Stephanopoulos, G., Massachusetts Institute of Technology


Here we present a novel algorithm, GeMoDA (Generic Motif Discovery Algorithm), for discovering repeated patterns in real-valued, sequential data without requiring alignment or pattern enumeration. GeMoDA is closely related to the Teiresias algorithm, but borrows new concepts from frequent itemset mining and graph theory to extend its capabilities. GeMoDA is generic in the sense that it is applicable to almost any type of sequential data, e.g. DNA/protein sequences, protein structures, and time series data. Given a user-defined notion of similarity and identity, GeMoDA deterministically enumerates all repeated patterns of a minimum length and support.
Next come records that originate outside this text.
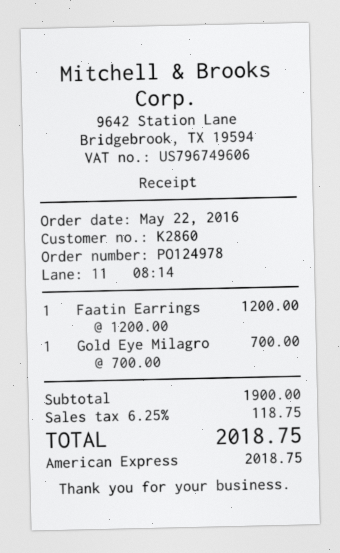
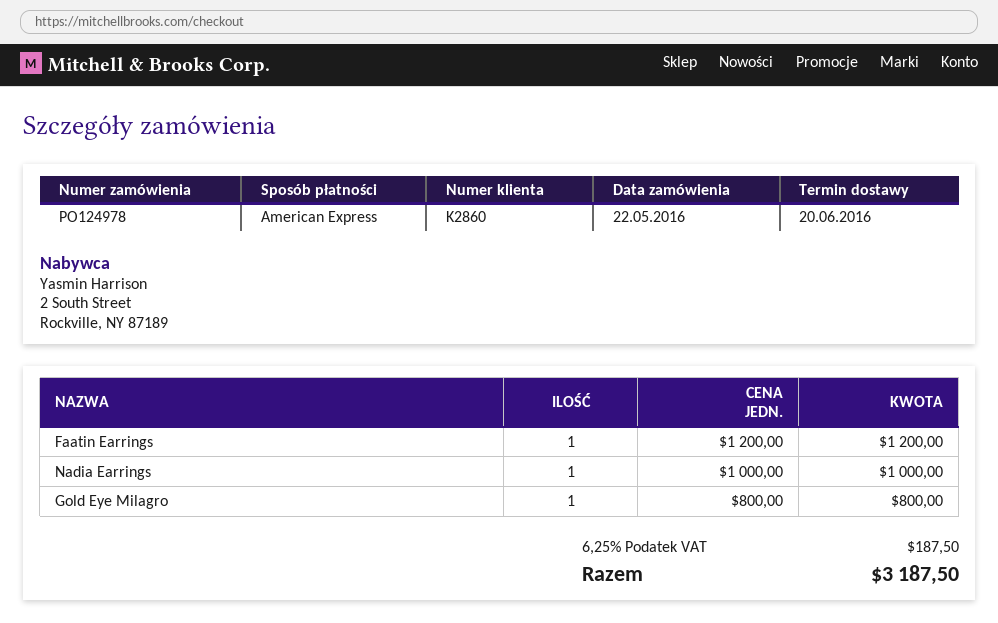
Gold Eye Milagro: 1 x 700.00 = 700.00 -> 1 x 800.00 = 800.00
Nadia Earrings: none -> 1 x 1000.00 = 1000.00
tax: 6.25% = 118.75 -> 6.25% = 187.50
total: 2018.75 -> 3187.50

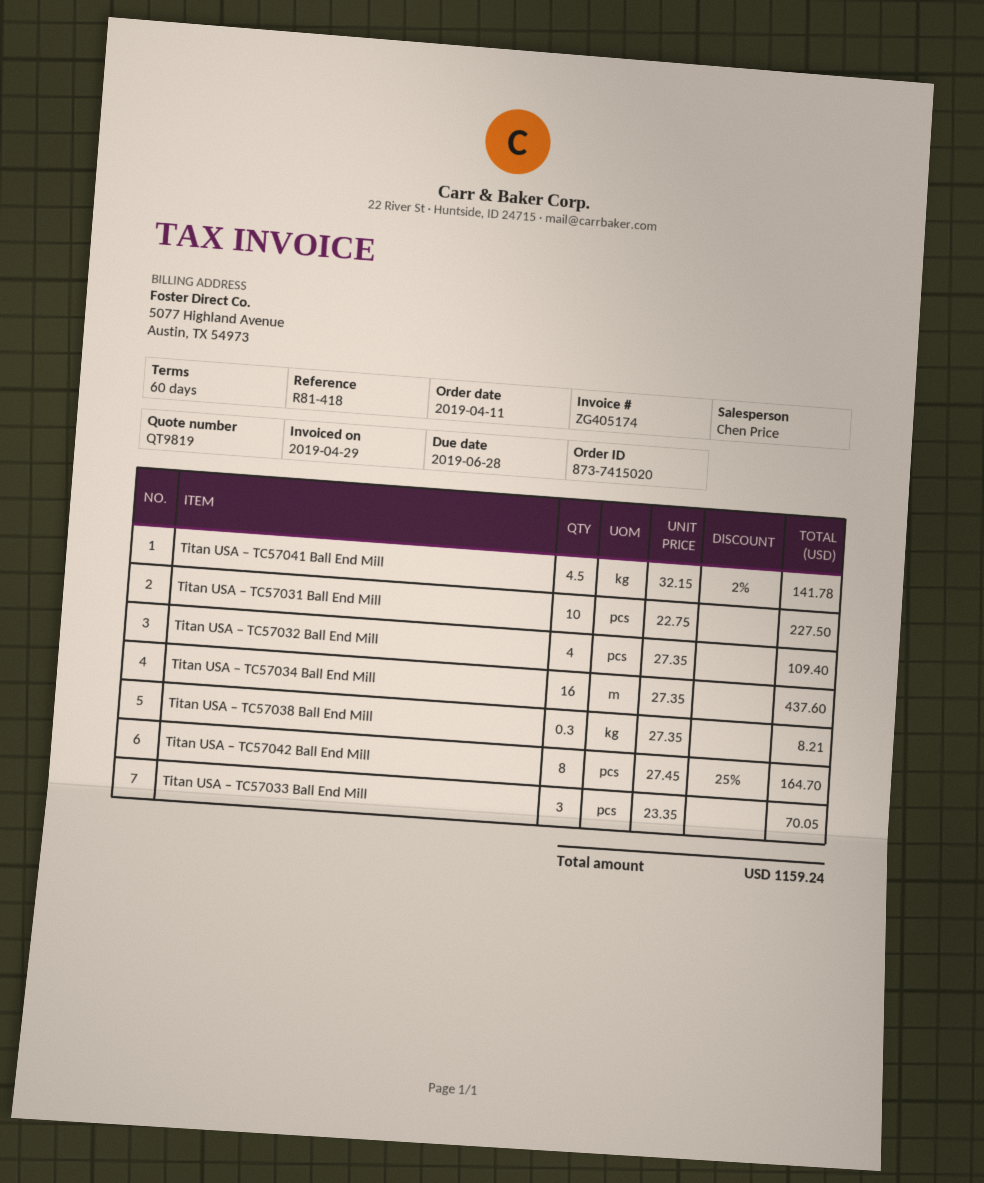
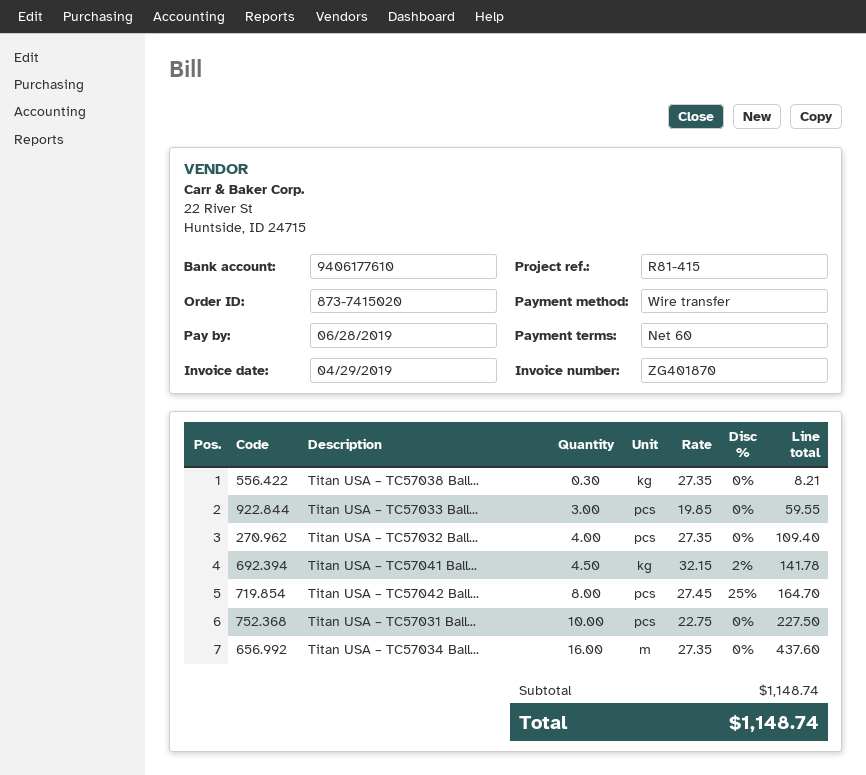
invoice number: ZG405174 -> ZG401870
reference: R81-418 -> R81-415
Titan USA – TC57033 Ball End Mill: 3 x 23.35 = 70.05 -> 3 x 19.85 = 59.55
total: 1159.24 -> 1148.74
In the context of DNA sequences, for example, similarity may be the Hamming distance between two subsequences. These two subsequences may be considered identical if they have at least 5 bases in common over a window of 10. Given such a problem statement, GeMoDA will find all patterns that occur at least k times and are of at least size l---where k and l are user inputs---such that all the patterns are maximal in both support and length. These patterns can be modeled using any number of motif representations including position-weight matrices, hidden Markov models, and regular expressions.

We show applications of GeMoDA in three domains: protein and DNA sequence motif discovery, and the discovery of repeated substructure discovery in protein structures. Unlike other algorithms for these two applications---viz. Gibbs sampler, MEME, Dali, and others---GeMoDA's output is guaranteed to be both optimal and exhaustive.